Boxplot correlations highlight the issue of obvious and frequent outliers, i.e., transcript variants that are not well resolved. However, only the heat map allows to inspect each SIRV in the context of competing transcripts, and shows the abundancies as LFC relative to the expected values. An LFC window of ±0.11 presents the SIRV confidence interval as a result from the currently achievable accuracy in producing the SIRV mixtures (read more about producing SIRV mixes in FAQ section). Beside the boxplots standard correlation plots including Pearson p-values and R2-values are presented in the report to see the distribution of calculated concentration values in an alternative overview version.

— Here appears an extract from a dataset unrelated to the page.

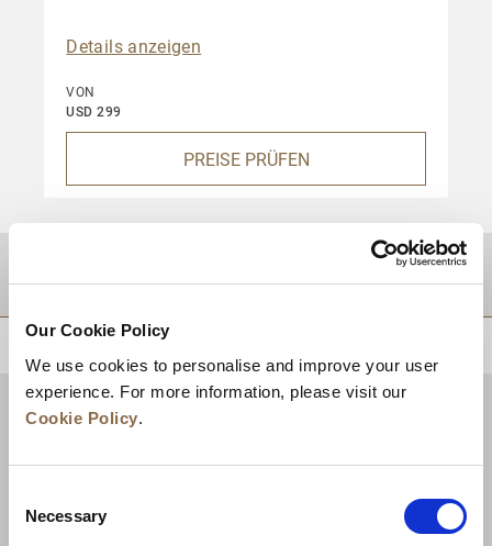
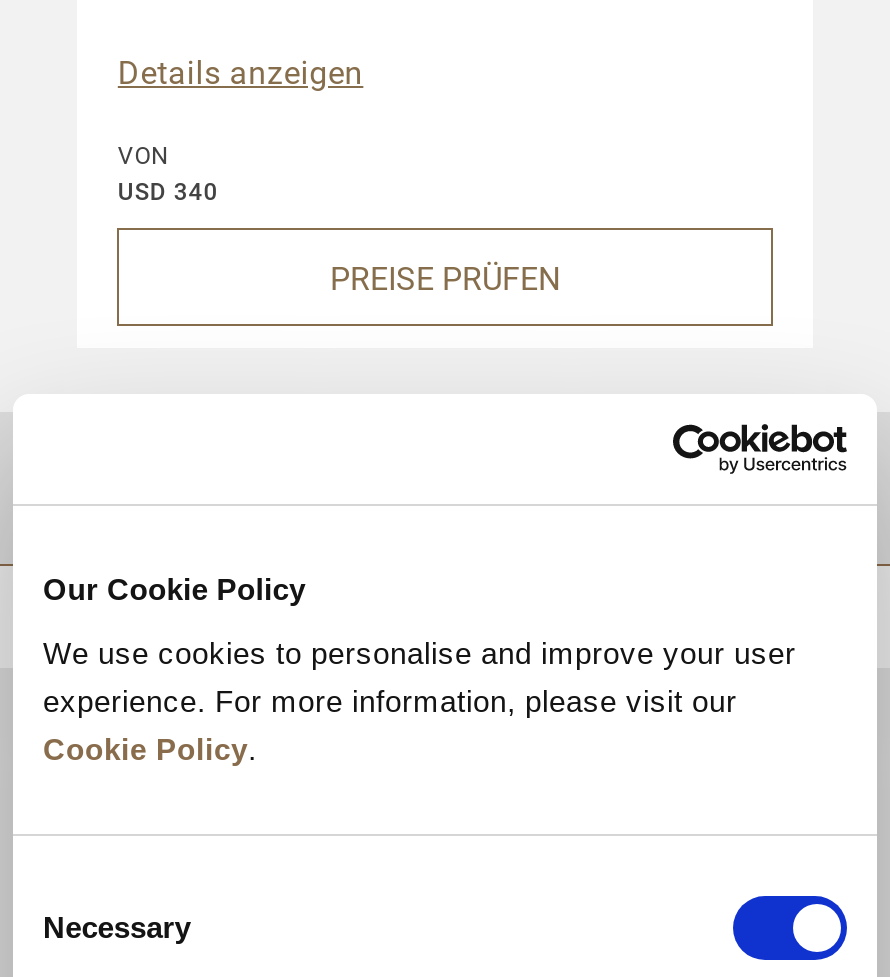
[66,102,122,120] USD 299 -> [118,174,219,206] USD 340

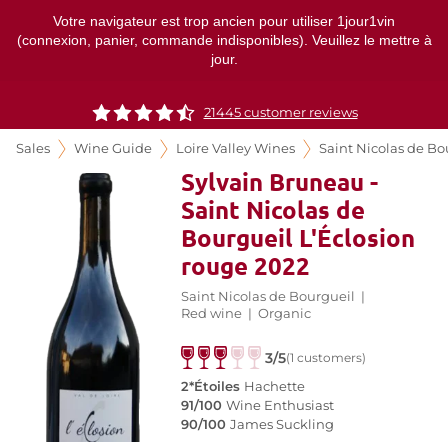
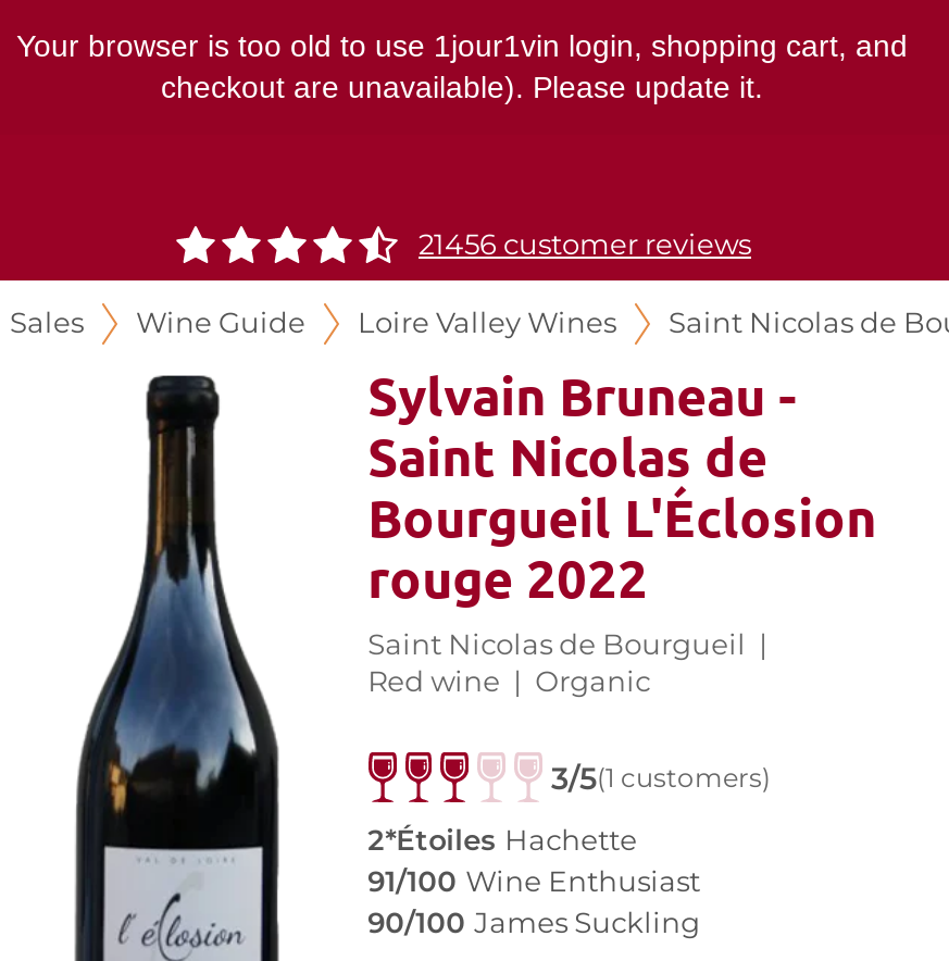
[16,13,432,67] Votre navigateur est trop ancien pour utiliser 1jour1vin | (connexion, panier, commande indisponibles). Veuillez le mettre à | jour. -> [16,28,908,104] Your browser is too old to use 1jour1vin login, shopping cart, and | checkout are unavailable). Please update it.
[204,105,358,120] 21445 customer reviews -> [419,228,751,261] 21456 customer reviews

Differential Accuracy (diff. Acc)
measures the deviation of the calculated abundance LFC’s from the expected LFC. The differential accuracy is the median of all LFC moduli of the measured differential expression (DE) value versus the expected DE values. It can only be calculated for the difference between the different SIRV mixes E0, E1, and E2. The expected LFC’s range from 1/64 (submix 3 between E2 and E1) to 16 (submix 1 between E2 and E1). The highest measureable LFC values are determined by the threshold level.